* EXERCISE DIRECTIONS *
List all the lines in these records that hold "container".

** AVAILABLE DATA follows **

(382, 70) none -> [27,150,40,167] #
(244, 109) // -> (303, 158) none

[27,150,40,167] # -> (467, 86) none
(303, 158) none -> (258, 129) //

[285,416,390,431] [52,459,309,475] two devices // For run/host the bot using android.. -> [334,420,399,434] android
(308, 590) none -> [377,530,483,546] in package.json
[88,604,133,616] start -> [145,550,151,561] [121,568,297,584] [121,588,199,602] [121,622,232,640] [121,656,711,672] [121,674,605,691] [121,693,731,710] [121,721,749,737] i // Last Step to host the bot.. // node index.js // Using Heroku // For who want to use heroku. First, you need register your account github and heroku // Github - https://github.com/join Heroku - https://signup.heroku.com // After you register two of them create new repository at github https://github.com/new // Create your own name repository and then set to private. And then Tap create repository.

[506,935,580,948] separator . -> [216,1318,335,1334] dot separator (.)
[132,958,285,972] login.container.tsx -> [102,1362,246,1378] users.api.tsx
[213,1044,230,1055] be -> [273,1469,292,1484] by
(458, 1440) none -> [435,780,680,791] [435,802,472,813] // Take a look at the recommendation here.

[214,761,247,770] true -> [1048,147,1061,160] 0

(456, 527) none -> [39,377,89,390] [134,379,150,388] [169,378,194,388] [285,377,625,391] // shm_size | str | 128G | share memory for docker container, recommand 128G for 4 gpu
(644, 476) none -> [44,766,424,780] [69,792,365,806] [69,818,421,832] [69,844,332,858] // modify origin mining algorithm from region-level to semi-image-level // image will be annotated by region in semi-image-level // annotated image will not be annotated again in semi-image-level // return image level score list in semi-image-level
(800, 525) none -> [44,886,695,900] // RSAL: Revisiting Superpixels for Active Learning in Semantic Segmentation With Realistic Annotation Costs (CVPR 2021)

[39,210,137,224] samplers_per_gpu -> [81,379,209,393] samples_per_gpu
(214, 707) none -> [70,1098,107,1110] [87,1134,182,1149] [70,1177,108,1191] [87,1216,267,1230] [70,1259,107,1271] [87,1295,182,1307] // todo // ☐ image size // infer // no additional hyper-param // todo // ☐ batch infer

** End of AVAILABLE DATA **

* FINISHED EXERCISE *
[132,958,285,972] login.container.tsx -> [102,1362,246,1378] users.api.tsx
(456, 527) none -> [39,377,89,390] [134,379,150,388] [169,378,194,388] [285,377,625,391] // shm_size | str | 128G | share memory for docker container, recommand 128G for 4 gpu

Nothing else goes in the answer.